While symbols are an imperfect but serviceable basis for communication among the mathematically inclined, they strike fear and terror in the hearts of everyone else. A conference room of mathematicians will sigh in relief when the slide of axioms and equations shows up; a conference room of systems researchers will zone out when the same slide rolls around. Is this a sign to just give up and start using UML? My answer should be obvious: No! The benefits of a precise formalism are too great to give up. (What are those benefits? Unfortunately, that’s out of the scope of this particular essay.) Can we toss out the symbols but not the formalism? Maybe…

First on the list is visual reasoning. If you can find one for your problem, they can be quite elegant. Unfortunately, the key word is if: proofs with visual equivalents are the exception, not the rule. But there are some encouraging theorems and other efforts that can show a class of statements can be “drawn as pictures on paper.” Here are some examples:

  • Theorem. Let $\mathcal{H}$ be the algebra of all open subsets (for the non-topologically inclined, you can think of this as sets minus their “edges”: the interior (Int) of all subsets) of the set $\mathbb{R}$ or $\mathbb{R}^2$ (or any Cartesian product of the above). Then $\mathcal{H} \vdash p$ if and only if $p$ is intuitionistically valid. What this means is that it is always possible to give a counterexample for an invalid formula over the real line or Euclidean plane.

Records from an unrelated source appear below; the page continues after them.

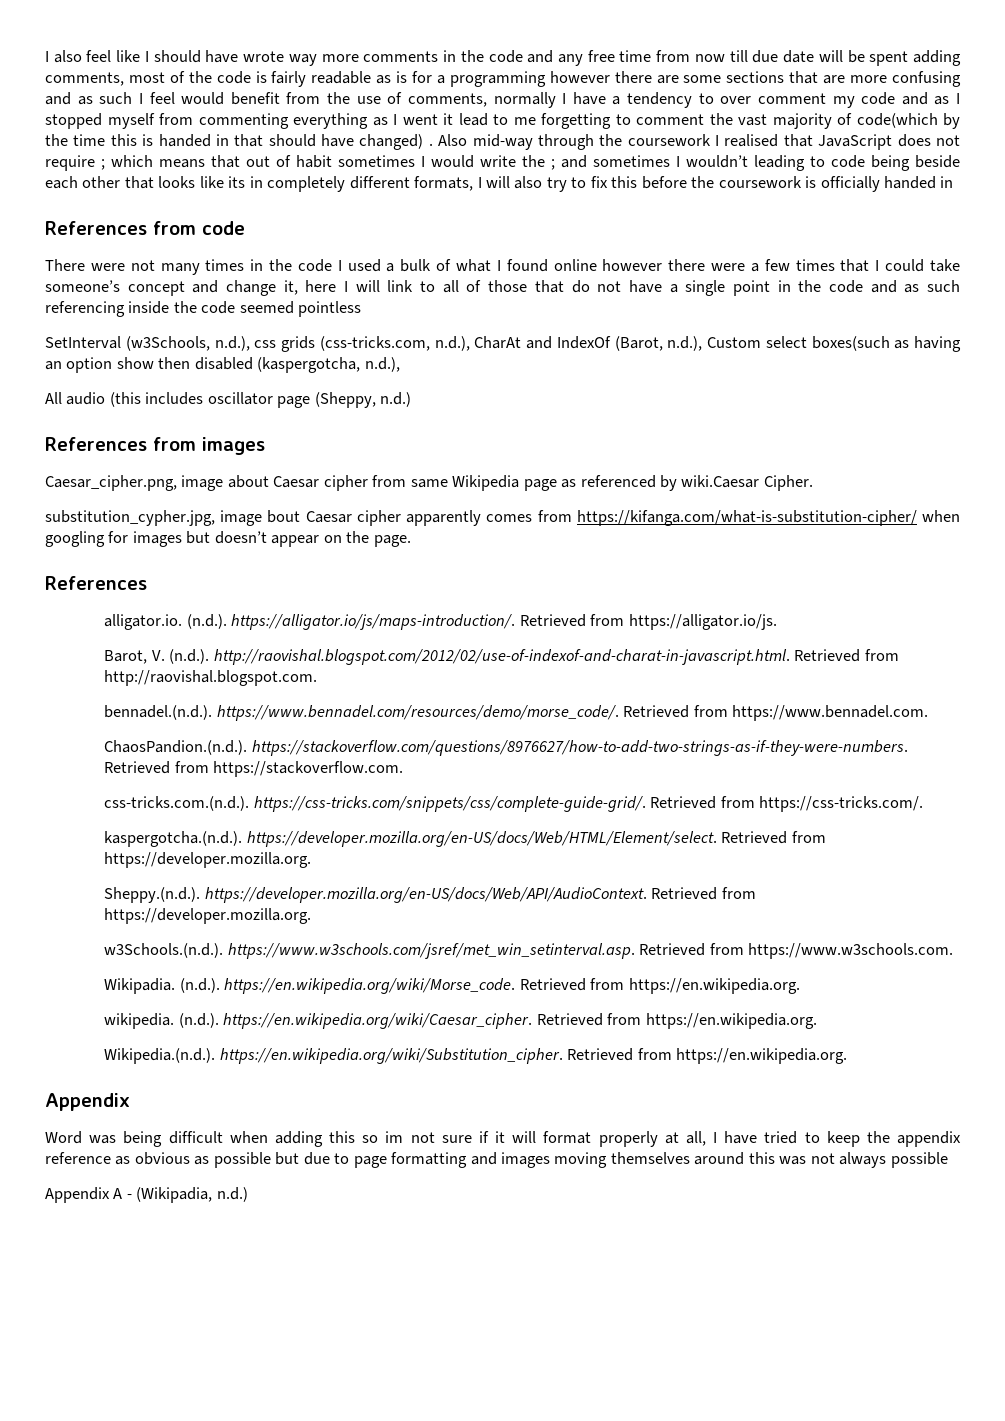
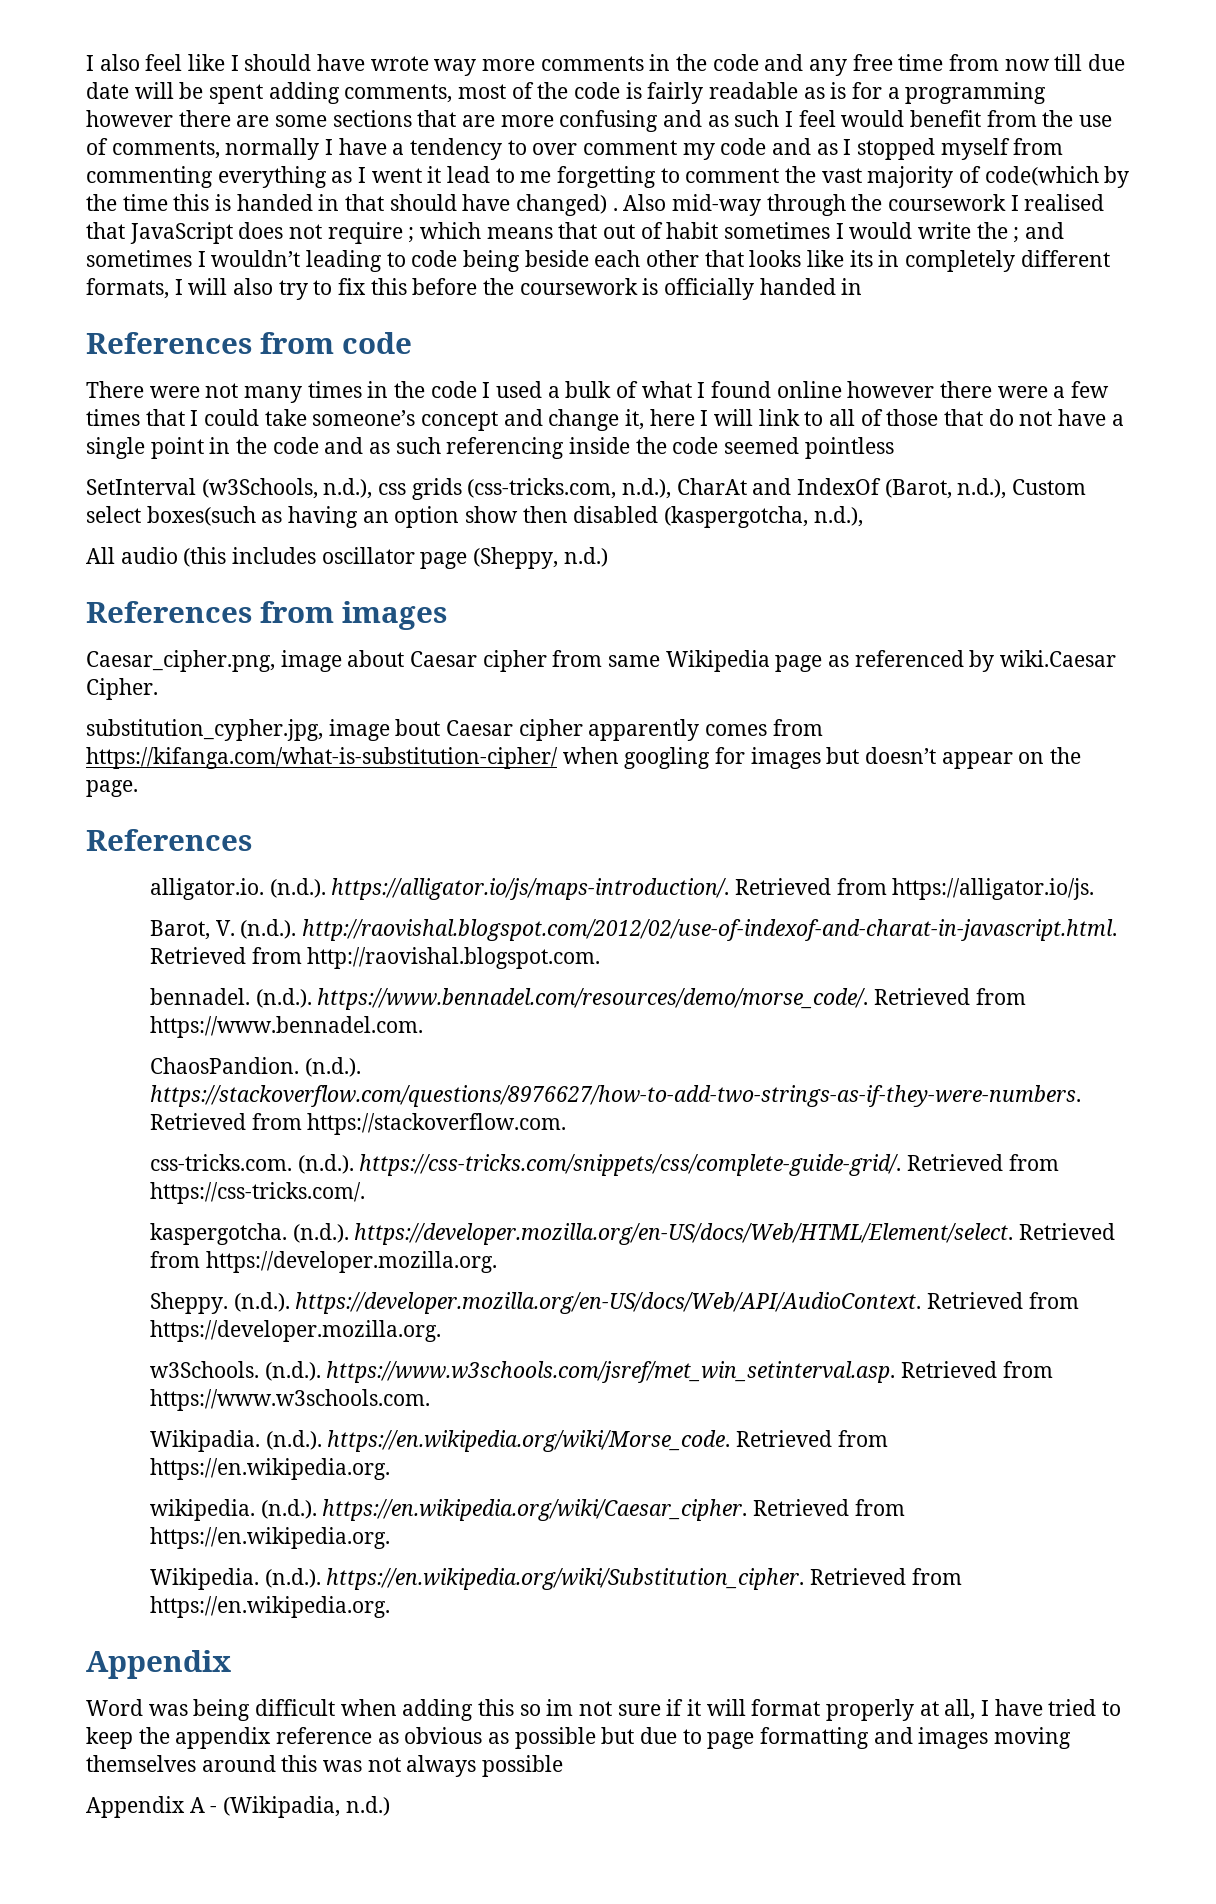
- bennadel.(n.d.). https://www.bennadel.com/resources/demo/morse_code/. Retrieved from https://www.bennadel.com.
+ bennadel. (n.d.). https://www.bennadel.com/resources/demo/morse_code/. Retrieved from https://www.bennadel.com.
- ChaosPandion.(n.d.). https://stackoverflow.com/questions/8976627/how-to-add-two-strings-as-if-they-were-numbers. Retrieved from https://stackoverflow.com.
+ ChaosPandion. (n.d.). https://stackoverflow.com/questions/8976627/how-to-add-two-strings-as-if-they-were-numbers. Retrieved from https://stackoverflow.com.
- css-tricks.com.(n.d.). https://css-tricks.com/snippets/css/complete-guide-grid/. Retrieved from https://css-tricks.com/.
+ css-tricks.com. (n.d.). https://css-tricks.com/snippets/css/complete-guide-grid/. Retrieved from https://css-tricks.com/.
- kaspergotcha.(n.d.). https://developer.mozilla.org/en-US/docs/Web/HTML/Element/select. Retrieved from https://developer.mozilla.org.
+ kaspergotcha. (n.d.). https://developer.mozilla.org/en-US/docs/Web/HTML/Element/select. Retrieved from https://developer.mozilla.org.
- Sheppy.(n.d.). https://developer.mozilla.org/en-US/docs/Web/API/AudioContext. Retrieved from https://developer.mozilla.org.
+ Sheppy. (n.d.). https://developer.mozilla.org/en-US/docs/Web/API/AudioContext. Retrieved from https://developer.mozilla.org.
- w3Schools.(n.d.). https://www.w3schools.com/jsref/met_win_setinterval.asp. Retrieved from https://www.w3schools.com.
+ w3Schools. (n.d.). https://www.w3schools.com/jsref/met_win_setinterval.asp. Retrieved from https://www.w3schools.com.
- Wikipedia.(n.d.). https://en.wikipedia.org/wiki/Substitution_cipher. Retrieved from https://en.wikipedia.org.
+ Wikipedia. (n.d.). https://en.wikipedia.org/wiki/Substitution_cipher. Retrieved from https://en.wikipedia.org.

One example is Peirce’s law $((p \rightarrow q) \rightarrow p) \rightarrow p$: the counter-example on the real line is as such: let the valuation of p be $\mathbb{R} - \lbrace 0\rbrace$ and the valuation of q be $\emptyset$. The recipe is to repeatedly apply our rules for combining these subsets, and the see if the result covers all of the real line (if it doesn’t, it’s not intuitionistically valid). The rule for $A \rightarrow B$ is $\mathrm{Int}(-A \cup B)$, so we find that $p \rightarrow q$ is $\emptyset$ and $(p \rightarrow q) \rightarrow q$ is $\mathbb{R}$, and the full expression is $\mathbb{R} - \lbrace 0\rbrace$, just one point shy of the full number line.
  • von Neumann famously remarked: “I do not believe absolutely in Hilbert space no more.” He was referring to the growing pains of the Hilbert Space formalism for quantum mechanics. If you’ve ever played around with tensor products and quibts, you’ll know that it takes a lot of work to show even the simplest calculations. The quantum picturalism movement attempts to recast quantum computation in terms of a graphical language, with the goal of making simple theorems, well, simple. No word yet if they will actually be successful, but it’s a very interesting vein of investigation.
  • Commutative diagrams in category theory make proving properties a cinch: one simply needs to understand what it is that is being proved and draw the appropriate diagram! One particularly elegant proof of the Church-Rosser theorem (confluence of the untyped lambda calculus) uses a diagram chase after addressing one small technical detail.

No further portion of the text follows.